Tutto questo «non detto», non esplicitato, non «elaborato» ha contribuito inoltre a rendere conflittuali le coalizioni di governo e a complicare il lavoro di opposizione in un contesto di diffidenza reciproca che neanche la confluenza in un unico partito ha consentito (finora) di superare. L’esempio più evidente di questa situazione si può riscontrare nella contrapposizione artificiale tra tradizione social-democratica e liberal-democratica che viene spesso riproposta, come non fossero ambedue parte della tradizione della sinistra italiana.

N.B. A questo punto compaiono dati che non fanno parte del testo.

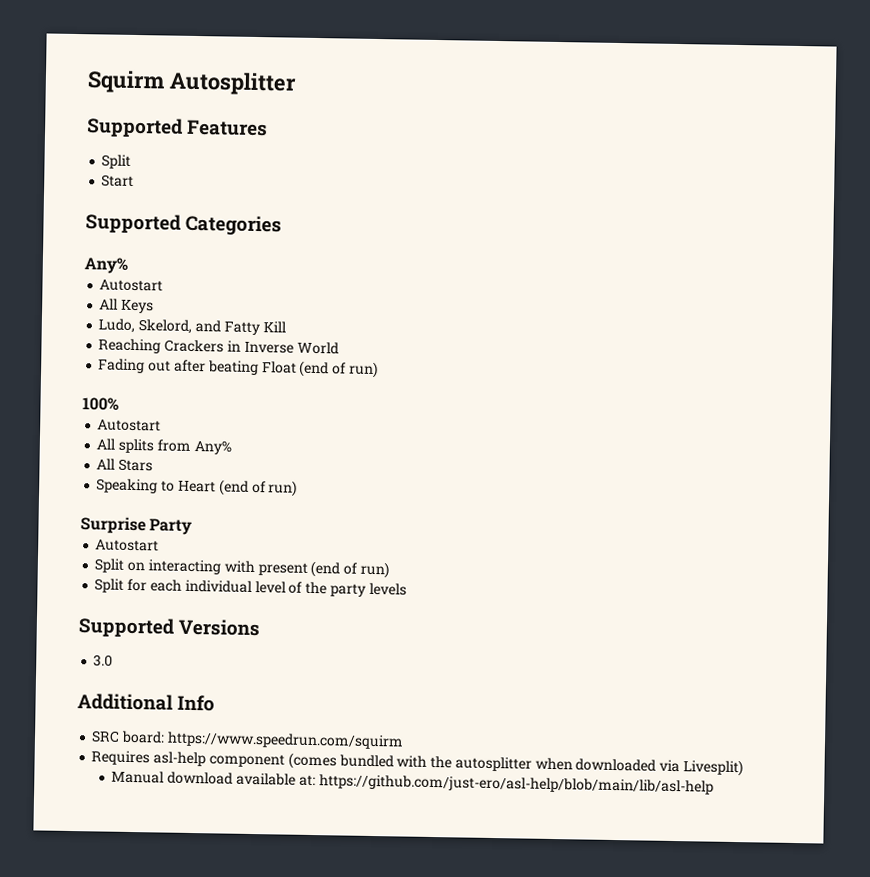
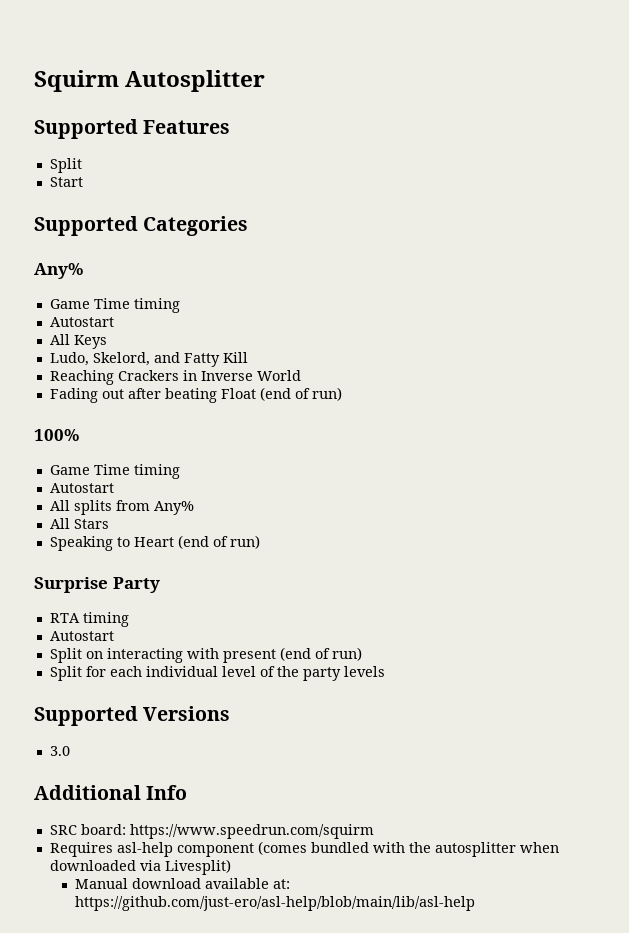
(128, 265) none -> [49,298,180,313] // Game Time timing
(119, 404) none -> [49,464,180,479] // Game Time timing
(193, 526) none -> [49,612,129,627] // RTA timing

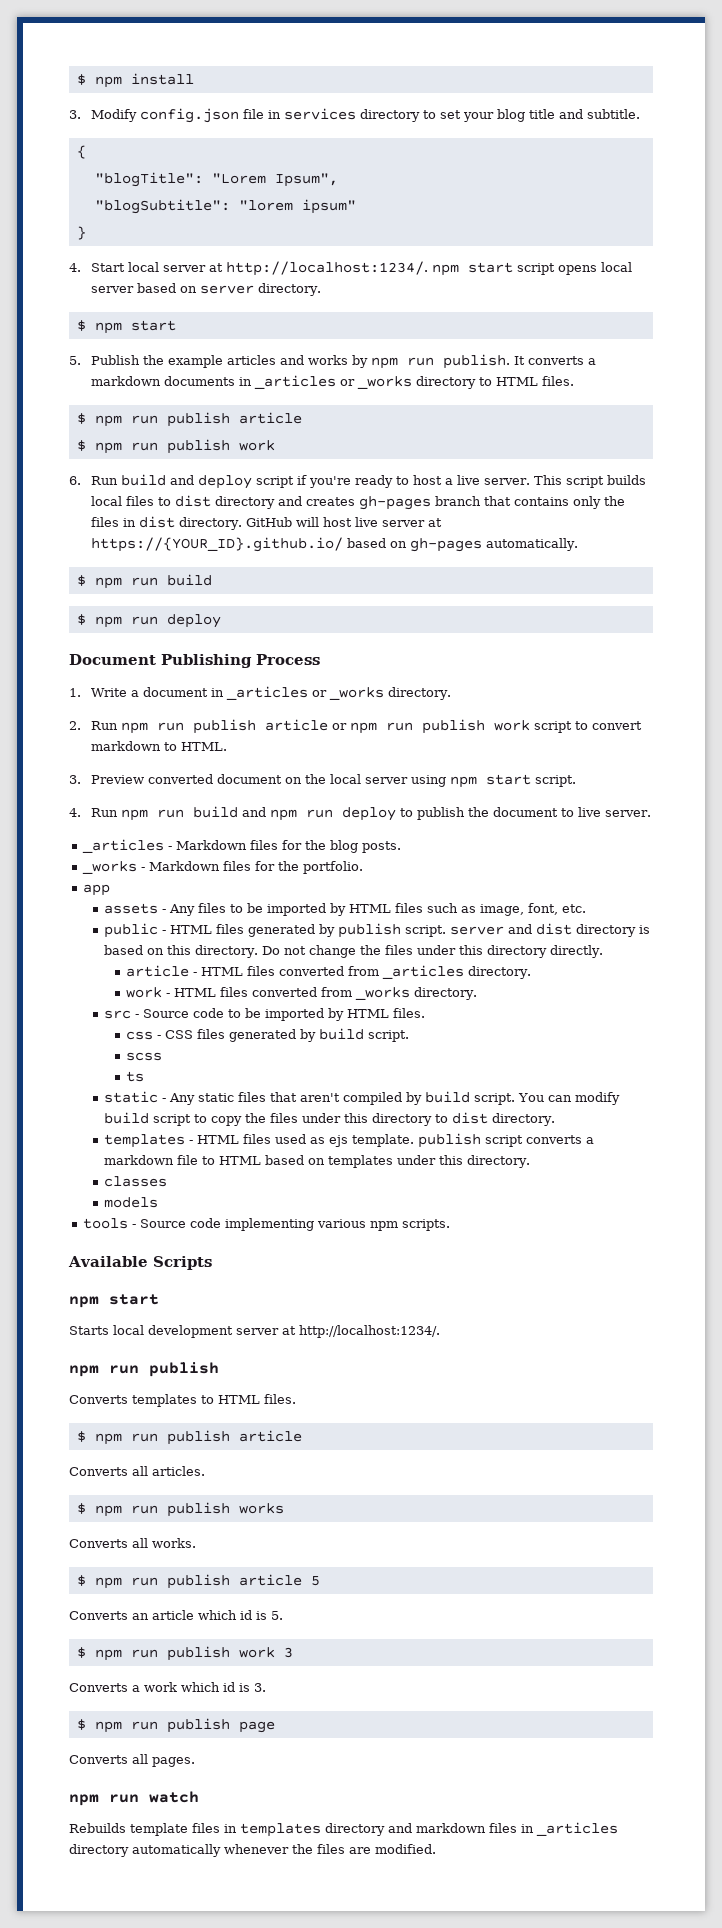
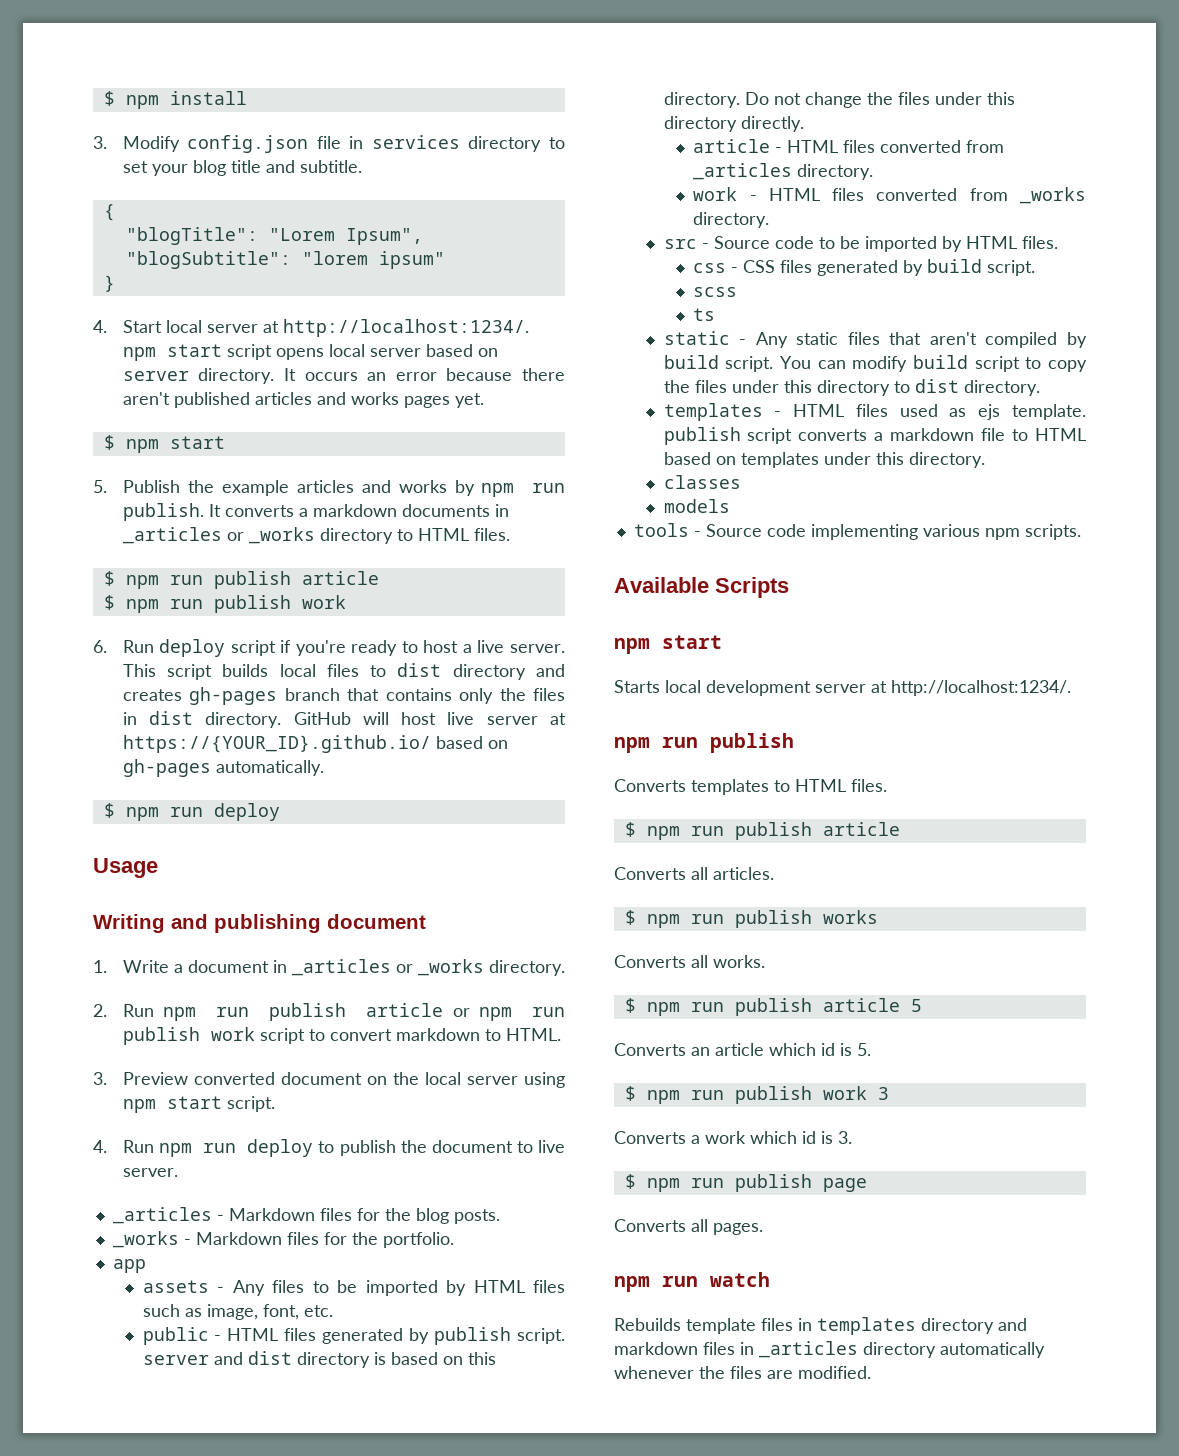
(321, 289) none -> [283,368,565,381] [122,392,484,408] It occurs an error because there aren't published articles and works pages yet.
[120,474,194,486] build and -> (154, 646) none
[76,574,212,589] // $ npm run build -> (324, 768) none
[69,654,320,668] Document Publishing Process -> [93,858,158,878] [93,914,426,933] Usage // Writing and publishing document
[192,806,333,821] build and npm run -> (237, 1148) none

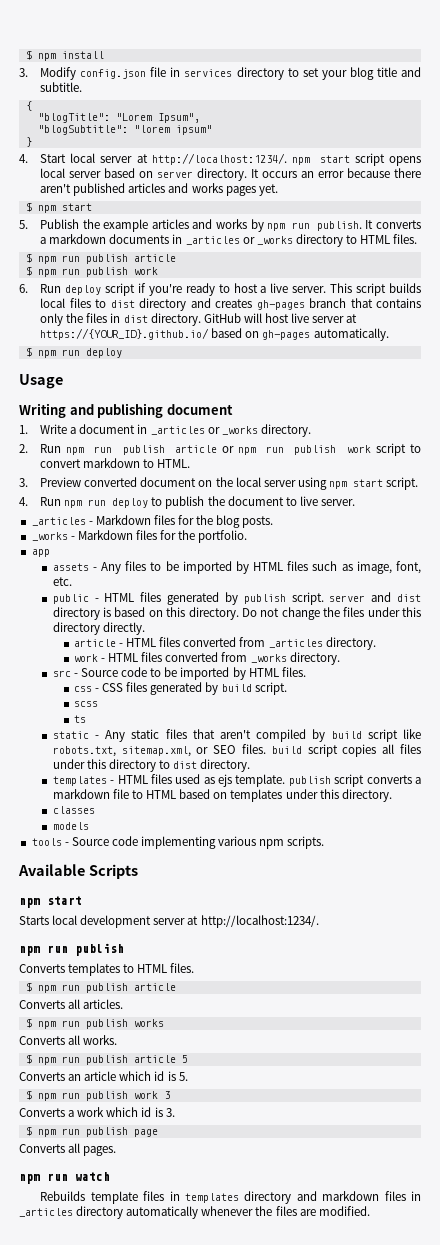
[725,355,1087,372] [663,380,690,393] script. You can modify build script to copy the -> [367,729,421,742] [52,744,395,757] script like robots.txt, sitemap.xml, or SEO files. build script copies all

Un ulteriore contributo è venuto da leggi elettorali che costringono a tenere insieme e a dare rappresentanza ad ogni spezzone di ceto politico che appaia capace di portare un contributo di voti contribuendo così alla delegittimazione della politica e al-
la confusione generale, e creando un’alternativa impossibile tra grandi ammucchiate velleitarie e improbabili aspirazioni egemoniche.
Né dalla cosiddetta società civile sempre evocata e da cui giustamente ci si aspettava una spinta al rinnovamento, è venuto un contributo utile: sempre ipercritica, polemica, insoddisfatta, pronta a rivendicare la sua presenza e il suo ruolo, ma ormai disposta a «sporcarsi le mani» nella politica di tutti i giorni, per quello che essa è. Dal canto loro i partiti non hanno mai considerato utile aprirsi veramente all’esterno, nonostante l’evidente discredito accumulato progressivamente. Sono così nati nuovi movimenti e partiti tutti intenti a fare il free-riding nella casa del vicino, piuttosto che a svolgere consapevolmente la loro funzione magari strumentalizzando lo strumento delle primarie. Le contrapposizioni personali hanno fatto il resto.
Stando così le cose non è sorprendente che Berlusconi possa aver vinto e governato per tanto tempo portando il Paese all’impantanamento attuale. È possibile superare questa situazione? Certamente ma non sarà compito né facile né di breve durata.